Dealing with loss through memories of the best-in-the-world lasagna
Words by Liliana Tommasini; Art by Jemma Jose
My parents had a somewhat conventional love story. My mother, Giuseppina Cirino met my father, Bonifacio Tommasini, when he was a carabiniere, or law-enforcement officer, stationed in Palermo, Sicily. She was working at her father’s clothing store when one day he walked in to buy shirts. He was immediately attracted to my mother, a beautiful young lady with a crown of long dark wavy hair, as she was to him, a handsome moustached man in uniform. After many visits to my grandfather’s store, my father asked him for my mother’s hand in marriage.
Shortly after they were married, my father resigned from the carabinieri in search of better employment. He heard there were many job opportunities across the Atlantic and so he travelled to Quebec, Canada, as he had an uncle who could accommodate him until he found work. After a year, my mom joined him. She arrived in Canada in February, one of the coldest months of the year, and immediately wanted to return to her sunny Palermo. She was homesick for her family, and once she and my father settled in Montreal, my mom’s five siblings and her parents also immigrated to Canada. They could not bring the warmth of Sicily with them, but they did bring their traditions, love, their work ethic and, of course, their Sicilian recipes.
Since my mom did not speak either French or English then, she worked at a clothing factory sewing clothes. She worked hard all day and then came home to take care of us. I have vague memories of those days when my sister and I used to wait for her at the window of a neighbour who used to babysit us during the day. No matter what kind of day she had, she always had a smile and a big hug for us. When I started school, my mom walked me to the bus stop to make sure I got on the city bus before she took another bus to go to work. I always chose a window seat so I could watch her wave at me. I recognised her red coat with diagonal black stripes and waved until she became a small figure in the distance. I can now imagine, as a mother, how distraught she must have felt while waving back, watching me leave unaccompanied on that bus.
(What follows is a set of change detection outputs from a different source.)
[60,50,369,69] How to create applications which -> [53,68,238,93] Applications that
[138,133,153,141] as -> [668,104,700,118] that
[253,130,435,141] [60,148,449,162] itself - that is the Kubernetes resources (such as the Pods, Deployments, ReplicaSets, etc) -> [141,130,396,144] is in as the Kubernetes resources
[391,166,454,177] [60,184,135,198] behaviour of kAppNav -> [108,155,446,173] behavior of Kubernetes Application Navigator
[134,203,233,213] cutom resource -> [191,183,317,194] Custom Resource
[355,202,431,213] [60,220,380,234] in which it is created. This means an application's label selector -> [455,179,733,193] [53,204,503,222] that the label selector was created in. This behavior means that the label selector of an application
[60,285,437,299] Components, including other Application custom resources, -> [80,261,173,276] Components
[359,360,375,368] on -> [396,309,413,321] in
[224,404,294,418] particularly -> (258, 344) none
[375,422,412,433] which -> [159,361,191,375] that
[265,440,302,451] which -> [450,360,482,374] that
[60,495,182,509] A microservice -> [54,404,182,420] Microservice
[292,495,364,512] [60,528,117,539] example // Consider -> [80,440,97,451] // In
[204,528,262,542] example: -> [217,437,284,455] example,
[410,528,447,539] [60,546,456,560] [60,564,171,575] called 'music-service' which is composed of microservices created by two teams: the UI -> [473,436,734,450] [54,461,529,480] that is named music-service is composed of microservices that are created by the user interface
Mom was from a close-knit family and every Sunday they gathered at our house for the traditional Sunday lunch. Plates of antipasto, pasta, meatballs and sausages would be passed around the table along with homemade red wine. Her specialities were delicious arancine (fried rice balls filled with meat sauce), crochette di patate (potato croquettes) or caponata (sweet and sour eggplant relish). Most of this were food sold by the street vendors in Palermo. She missed her beloved Palermo and often talked about her childhood. Mom would always serve the arancine or chrochette on an oval yellow plate, so whenever she took it out of the cupboard, we knew we were in for a treat. My younger sister and I used to sneak behind her to steal hot and crispy croquettes as they came out of the fryer and into the yellow plate. Mom made believe she didn’t see us.
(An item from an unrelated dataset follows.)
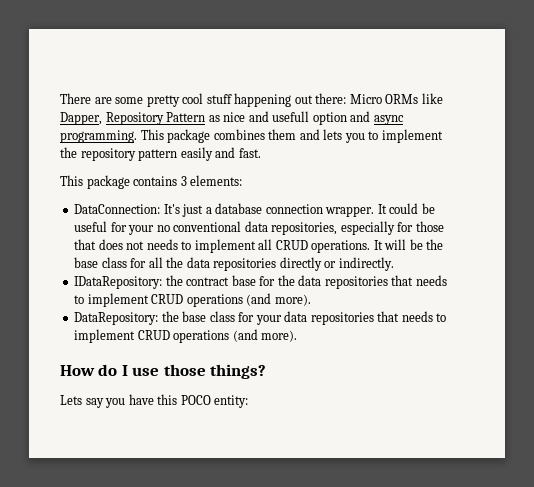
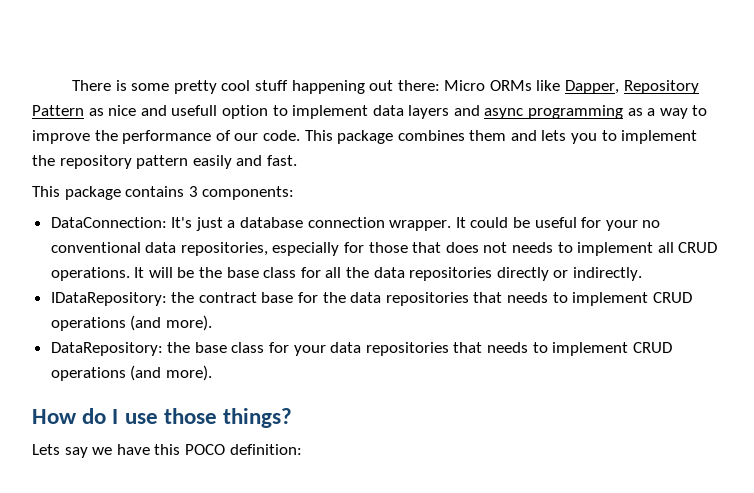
[94,97,112,104] are -> [115,80,127,91] is
[350,111,404,125] [60,130,137,143] and async programming. -> [272,105,708,119] [32,130,300,144] to implement data layers and async programming as a way to improve the performance of our code.
[190,175,243,186] elements: -> [202,186,295,200] components:
[105,398,126,408] you -> [92,447,113,455] we
[214,395,249,408] entity: -> [229,444,302,455] definition:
One of my most vivid food memories is of a morning, when I was in my early twenties, and I woke up to the aroma of a savoury, robust tomato sauce wafting through the house. Glancing at my frosted bedroom window, I felt all snuggly and warm under the blankets. The sound of the hustle and bustle in the kitchen beckoned me to leave the comfort of my bed. I sat up with a jolt when I realised that it was Christmas day and I had promised mom that I would help her prepare the traditional lasagna for the luncheon. I jumped out of bed, slipped into my sweatpants and T-shirt and dashed down the stairs to join her in the kitchen.
I stopped at the kitchen door to admire her as she stood in front of the stove stirring the tomato sauce with a wooden spoon. She wore an apron over her ‘kitchen’ clothes. I reached for the Moka pot and poured myself an espresso and sipped it while devouring a slice of citrus-scented homemade panettone.
While her signature tomato sauce full of tiny meatballs and sausages simmered on the stove, Mom measured out the flour on the marble slab on the counter. She made a well in the flour, added the eggs, olive oil and salt. She started to mix the ingredients by stirring the eggs in the well with a fork and then pulling in the flour to form the dough for the lasagna.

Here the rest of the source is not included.